***
Summer heat is still camped over South Georgia and will stay here for at least another month. There are hints of fall in the evening, when the cicadas start to fade and the breeze carries a bit of a chill from the ocean. The nearby high school keeps us entertained by their loud football games which, thanks to them being a block away, we can hear the announcer's play by play, the cheerleaders, the band, and the ROAR of the crowd during every...single...play. Soon we'll be able to sit out in the courtyard with tea and enjoy the drum line without being carried away by mosquitoes.
I hope summer treated you well. I hope you were able to be inspired, soak up some rest and relaxation and figure out those plot problems that may have been plaguing you at the end of May. I spent the summer on hiatus from writing and learned more about myself as a writer than I ever have while actually writing. As a tropical storm creeps up on the Georgia coast and the wind shakes the pines out my window, I have one piece of encouragement to offer on this IWSG day:
LISTEN TO YOUR VOICE AND WRITE FROM THERE.

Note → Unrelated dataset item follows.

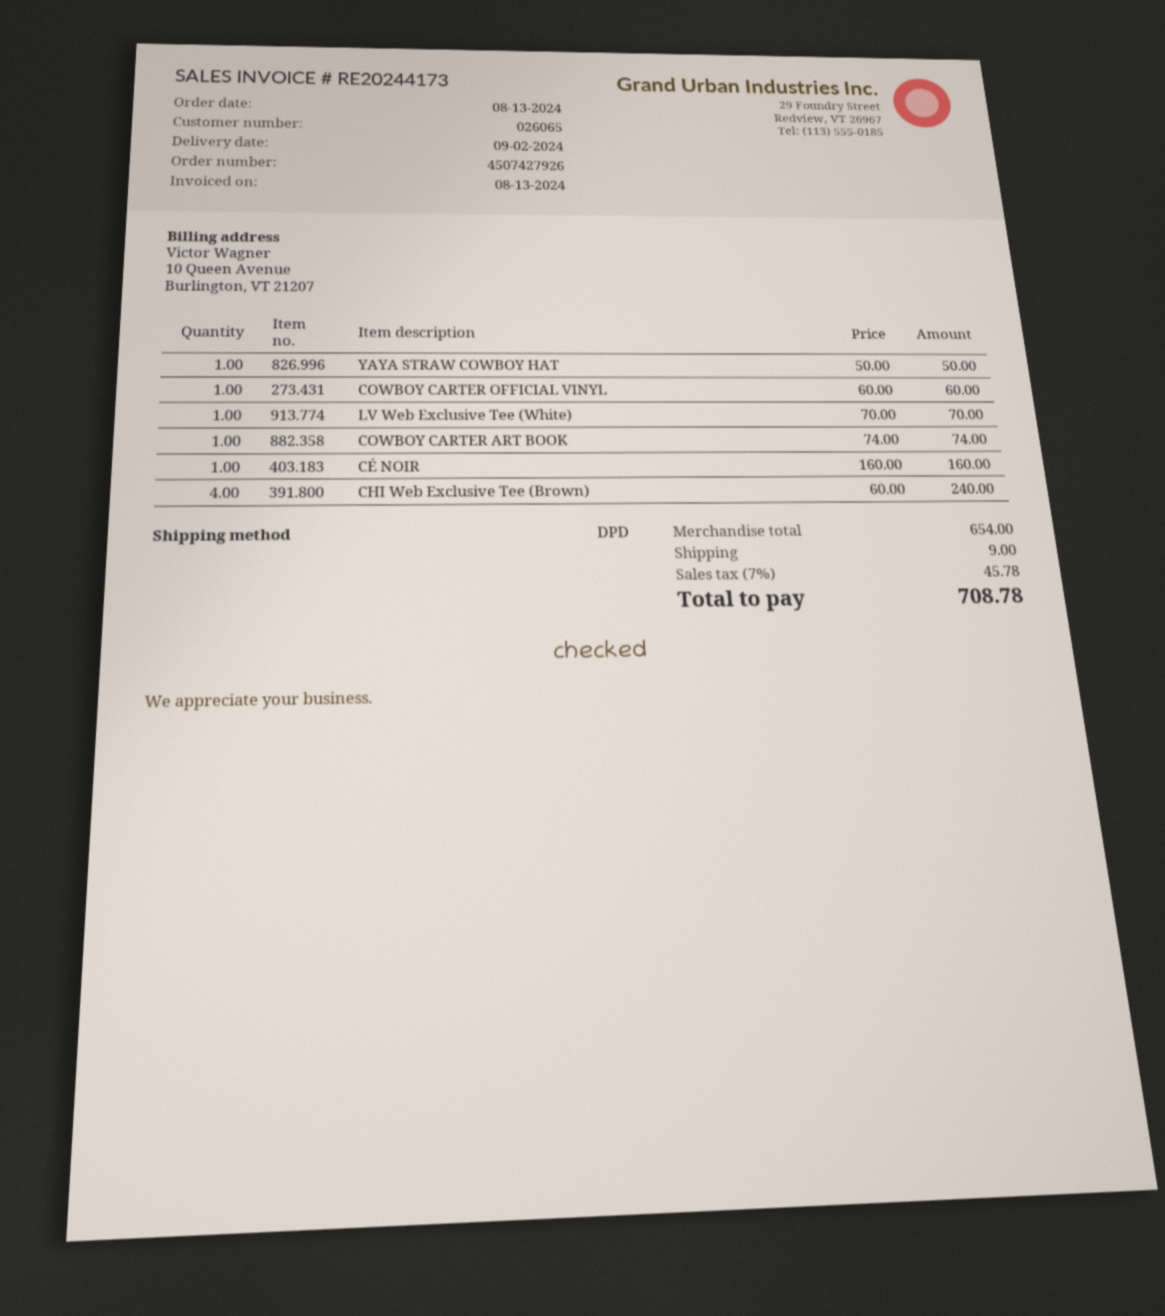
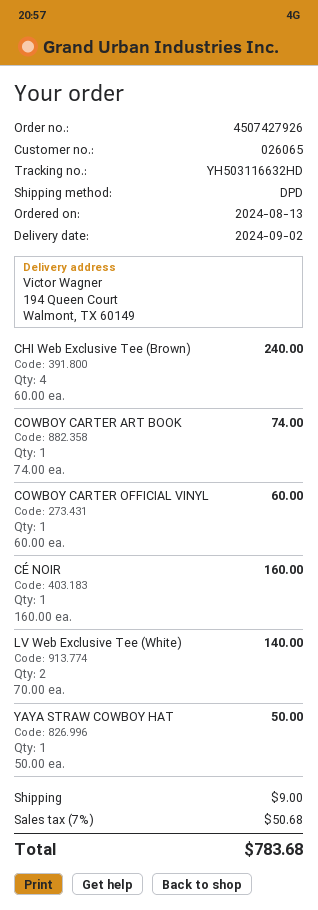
LV Web Exclusive Tee (White): 1 x 70.00 = 70.00 -> 2 x 70.00 = 140.00
tax: 7% = 45.78 -> 7% = 50.68
total: 708.78 -> 783.68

YOUR voice. Not that of your favorite author, not that of the most recent pop-fiction novel that will be displaced in three months or so after the film's fizzled. Listen to the deep places of your soul, that place where you walk barefoot and leave imprints in the mud. Get quite. Take the time to be silent with yourself and your writing and listen. Read it out loud. Does it sound like you? Does it sound familiar? If not, consider rewriting until it does.
I'm not talking dialect. Dialect writing is hard to master and hard to make come across on the page as authentic. I'm talking about the way you speak to yourself, the way those around you express themselves. Who we are and what we do bleeds into our writing and, if we're lucky, comes out on the page. Maybe like me you've spent a lifetime avoiding your authentic voice but TRUST ME: you will not write one piece of truth if you don't first write from your own, unique voice. And I don't care if you don't like it. It's taken me 39 years to make peace with my Southern heritage, my Southern voice. Thirty-nine years of trying to write like the great classicists, the modern heroes and heroines of literature and genre. It took three months of not writing to have it come in, sit down, fix me a cup of tea and look me deep, deep in the eyes.
And you know what? I like what I see and I intend to let it out and share it. LET YOUR VOICE OUT, dear Friend. Come on. Let's see what you've got!